── Provided data

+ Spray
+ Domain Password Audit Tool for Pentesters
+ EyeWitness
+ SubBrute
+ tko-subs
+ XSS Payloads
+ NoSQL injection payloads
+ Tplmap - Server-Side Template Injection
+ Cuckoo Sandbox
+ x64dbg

────

» **Work to be completed**
Every line above needs to be repeated exactly as shown.

» **Response to the task**
+ Spray
+ Domain Password Audit Tool for Pentesters
+ EyeWitness
+ SubBrute
+ tko-subs
+ XSS Payloads
+ NoSQL injection payloads
+ Tplmap - Server-Side Template Injection
+ Cuckoo Sandbox
+ x64dbg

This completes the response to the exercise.